● **EXERCISE MATERIALS**
■ ■ ■ ■ ■ ■ ■
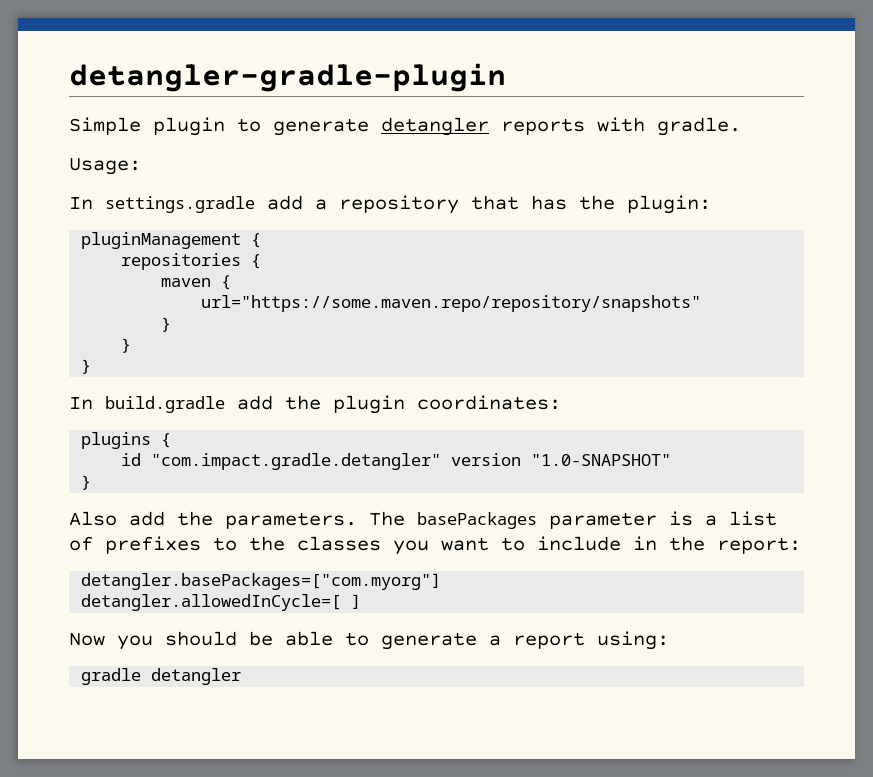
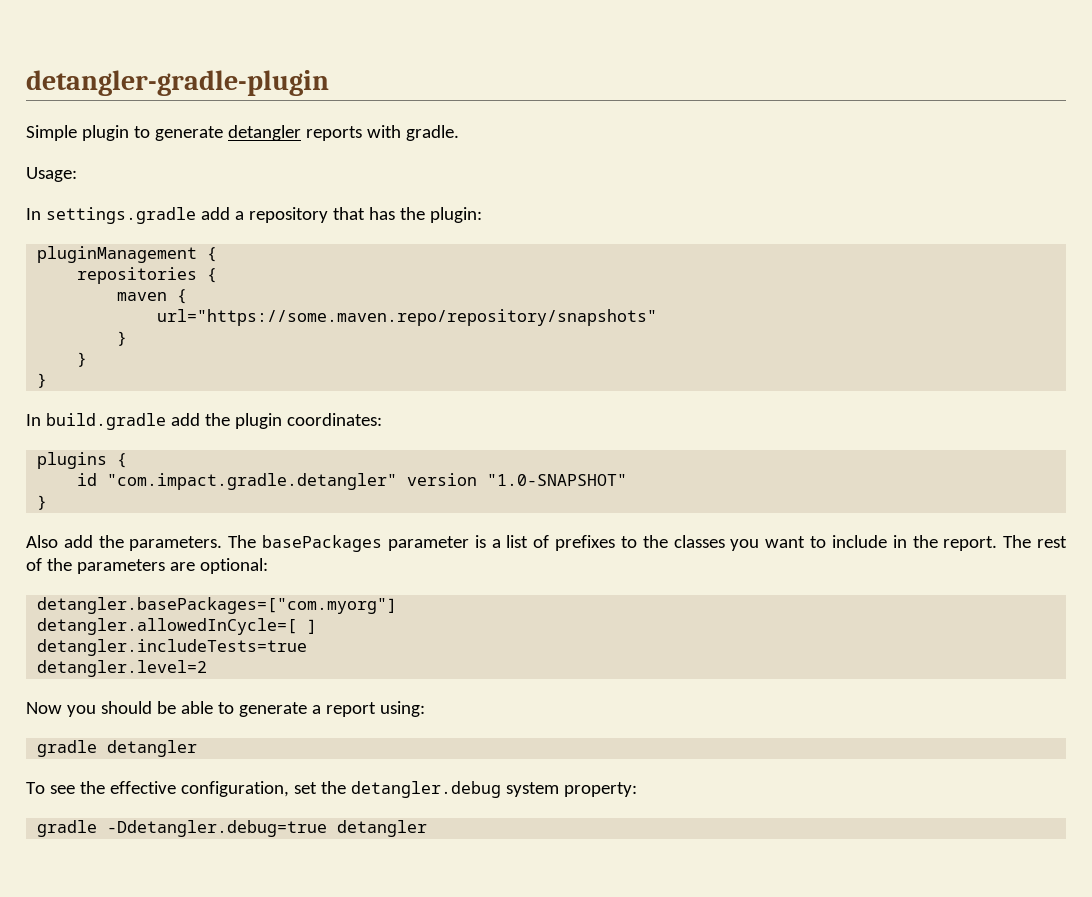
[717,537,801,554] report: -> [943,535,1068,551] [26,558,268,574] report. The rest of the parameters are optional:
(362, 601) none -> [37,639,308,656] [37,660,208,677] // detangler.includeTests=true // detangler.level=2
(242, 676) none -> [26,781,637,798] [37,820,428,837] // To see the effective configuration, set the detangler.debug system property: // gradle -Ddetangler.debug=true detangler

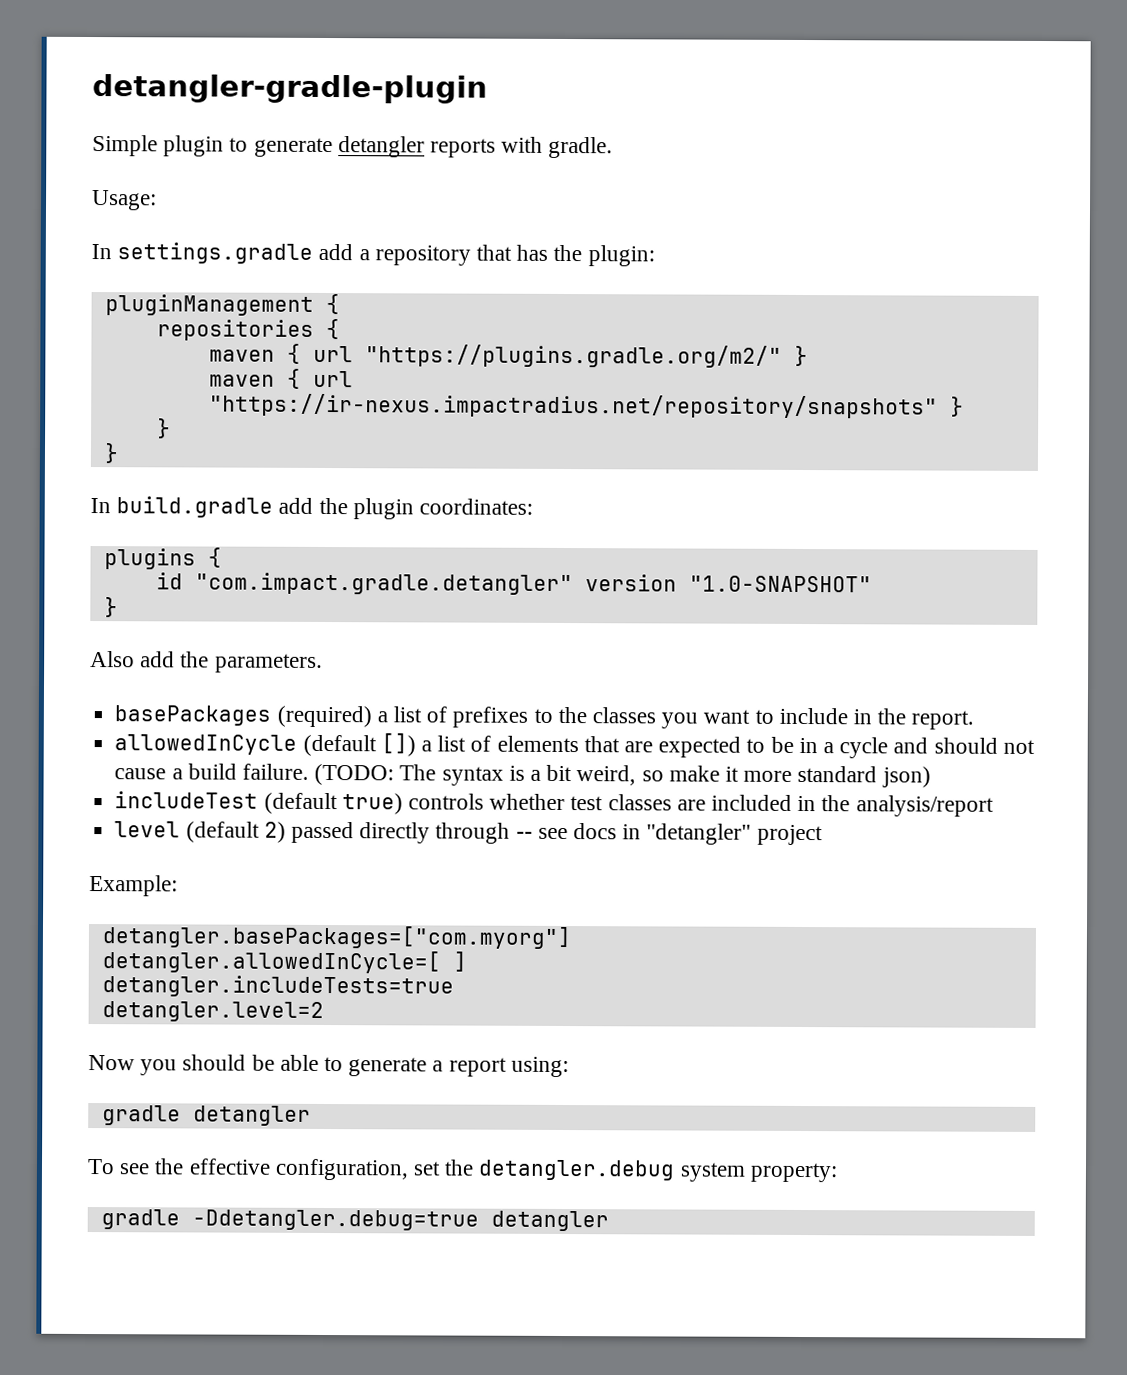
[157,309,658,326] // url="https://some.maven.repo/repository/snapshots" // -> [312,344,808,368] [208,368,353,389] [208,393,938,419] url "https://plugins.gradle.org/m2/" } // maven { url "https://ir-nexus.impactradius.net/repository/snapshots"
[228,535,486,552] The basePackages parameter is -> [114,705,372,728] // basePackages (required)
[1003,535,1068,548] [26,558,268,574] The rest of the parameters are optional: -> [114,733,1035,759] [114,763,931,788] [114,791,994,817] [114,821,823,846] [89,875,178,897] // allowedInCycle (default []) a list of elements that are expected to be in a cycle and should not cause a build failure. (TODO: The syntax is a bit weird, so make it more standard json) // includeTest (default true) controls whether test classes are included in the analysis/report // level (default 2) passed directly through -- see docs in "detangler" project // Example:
■ ■ ■ ■ ■ ■ ■
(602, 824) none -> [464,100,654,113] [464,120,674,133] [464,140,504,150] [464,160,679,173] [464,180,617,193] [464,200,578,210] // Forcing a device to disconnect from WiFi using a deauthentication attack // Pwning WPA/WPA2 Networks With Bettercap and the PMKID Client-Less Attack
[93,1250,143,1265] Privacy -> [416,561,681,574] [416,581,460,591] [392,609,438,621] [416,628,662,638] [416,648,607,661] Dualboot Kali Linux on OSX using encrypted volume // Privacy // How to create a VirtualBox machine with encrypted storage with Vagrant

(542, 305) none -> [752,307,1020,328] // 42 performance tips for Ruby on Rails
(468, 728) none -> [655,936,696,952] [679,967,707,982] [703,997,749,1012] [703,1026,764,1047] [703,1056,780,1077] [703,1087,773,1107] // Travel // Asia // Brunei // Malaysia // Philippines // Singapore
■ ■ ■ ■ ■ ■ ■
● **PROBLEM**
Leave out every line above except those from the line with "[93,1250,143,1265] Privacy ->" up to and including the line with "(468, 728) none", and copy those exactly.

● **SOLUTION TO THE PROBLEM**
[93,1250,143,1265] Privacy -> [416,561,681,574] [416,581,460,591] [392,609,438,621] [416,628,662,638] [416,648,607,661] Dualboot Kali Linux on OSX using encrypted volume // Privacy // How to create a VirtualBox machine with encrypted storage with Vagrant

(542, 305) none -> [752,307,1020,328] // 42 performance tips for Ruby on Rails
(468, 728) none -> [655,936,696,952] [679,967,707,982] [703,997,749,1012] [703,1026,764,1047] [703,1056,780,1077] [703,1087,773,1107] // Travel // Asia // Brunei // Malaysia // Philippines // Singapore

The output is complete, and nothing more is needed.